LDL-C-lowering and anti-inflammatory effects – a successful dynamic duo against atherothrombosis

This Consensus paper also addresses the LDL-C-lowering and anti-inflammatory interface of current therapies for atherothrombosis. The anti-inflammatory effects of statins, whether mediated by removal of pro-inflammatory modified LDL from the artery wall or by intrinsic non-LDL anti-inflammatory properties through reduction of isoprenoids, are well known. A decade ago a meta-analysis by Kinlay²⁰ assessed the contribution of LDL-dependent and LDL-independent effects of LDL-lowering therapies to changes in hsCRP, and concluded that most of their anti-inflammatory effect related to the magnitude of LDL-C change. Nonetheless, PCSK9 inhibitors, despite promoting a dramatic 50–60% LDL-C fall²¹ and significant reduction of ASCVD risk,^13,14 do not change plasma levels of hsCRP and other blood inflammatory markers, raising doubts on the systemic anti-inflammatory effect of LDL-C reduction per se. Interestingly, as discussed by the Consensus paper, potential anti-inflammatory effects occurring at the level of the artery wall rather than systemically may represent an anti-inflammatory hint in the use of PCSK9 inhibitors, but the evidence around it is still incipient.⁶

Although questions on the anti-inflammatory properties of non-statin LDL-C-lowering agents still remain, there is robust evidence showing that reducing both LDL-C and hsCRP is better than reducing only one of these markers. In an analysis of Pravastatin or Atorvastatin Evaluation and Infection Therapy– Thrombolysis in Myocardial Infarction (PROVE-IT) trial, those who not only attained LDL-C below 70 mg/dl but also hsCRP below 2 mg/dl derived greatest clinical benefits.²² Analysis from the IMProved Reduction of Outcomes: Vytorin Efficacy International Trial (IMPROVE-IT) trial also strengthens the relevance of both on-treatment hsCRP and LDL-C levels.²³ A recent analysis from FOURIER just demonstrated that even in patients with very low levels of LDL-C, hsCRP is still a risk predictor.²⁴ Besides, those with higher hsCRP presented greater absolute benefit with use of evolocumab, the PCSK9 inhibitor tested in FOURIER. Thus, the previously controversial²⁵ evidence that a "dual target" for maximized atheroprotection is indeed beneficial is building up. Obviously, before turning to expensive pharmacological therapies (particularly biological drugs), healthy lifestyle measures, including exercise, weight control, and smoking cessation should be the first options to reduce inflammation.^26–28 Whether it is still not known if canakinumab will be incorporated in the arsenal to reduce ASCVD, CANTOS can be considered a milestone in cardiovascular medicine, paving the way for new targets and anti-inflammatory approaches.

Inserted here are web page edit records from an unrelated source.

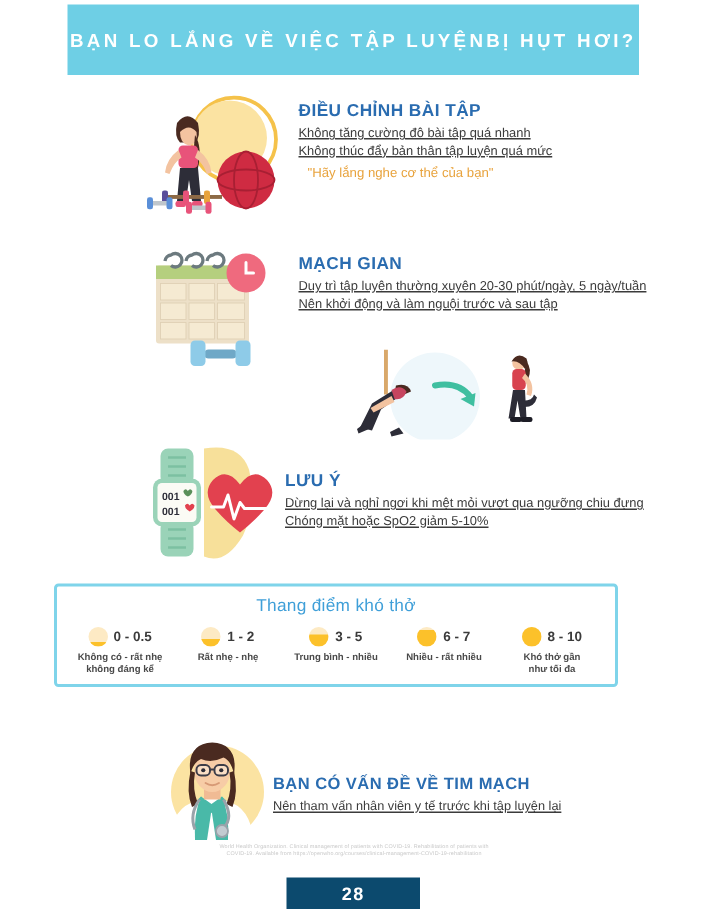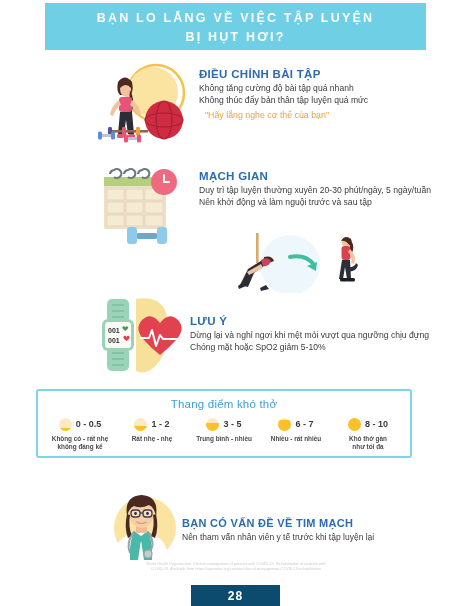--- a/index.html
+++ b/index.html
@@ -18,21 +18,21 @@
 
   
   .header-banner {
     position: absolute;
     left: 45px;
     top: 3px;
     width: 381px;
     height: 47px;
     background: #6ecfe5;
     display: flex;
-    flex-direction: column;
+    flex-direction: row;
     align-items: center;
     justify-content: center;
     box-sizing: border-box;
     padding-top: 2px;
   }
   .header-line {
     color: #ffffff;
     font-size: 12.5px;
     letter-spacing: 2.2px;
     font-weight: 700;
@@ -50,20 +50,21 @@
     font-weight: 700;
     letter-spacing: 0.3px;
     margin: 0 0 3px 0;
     white-space: nowrap;
   }
   .sec-body {
     color: #3b3b3b;
     font-size: 8.6px;
     line-height: 11.6px;
     margin: 0;
+    text-decoration: underline;
   }
   .sec-quote {
     color: #e8a33d;
     font-size: 8.8px;
     line-height: 12px;
     margin: 3px 0 0 6px;
   }
 
   
   #section-exercise { left: 199px; top: 68px; width: 240px; }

In summary, after decades of studies, it is now safe to say that LDL-C and inflammation represent important causal cardiovascular risk factors, with a rich interplay between them present in the pathophysiology of atherosclerosis, and in the mechanisms of their directed therapies. Considering the current evidence, both must be reduced to prevent ASCVD and its ominous consequences.

Declaration of conflicting interests

The author(s) declared the following potential conflicts of interest with respect to the research, authorship, and/or publication of this article: VZR has received honoraria from Amgen and Sanofi related to speaker activities; RDS has received honoraria from Amgen, Akcea, Astra Zeneca, Biolab, Esperion, Kowa, Pfizer, Merck, and Sanofi/Regeneron related to consulting, speaker, and or research activities.

Funding

The author(s) received no financial support for the research, authorship, and/or publication of this article.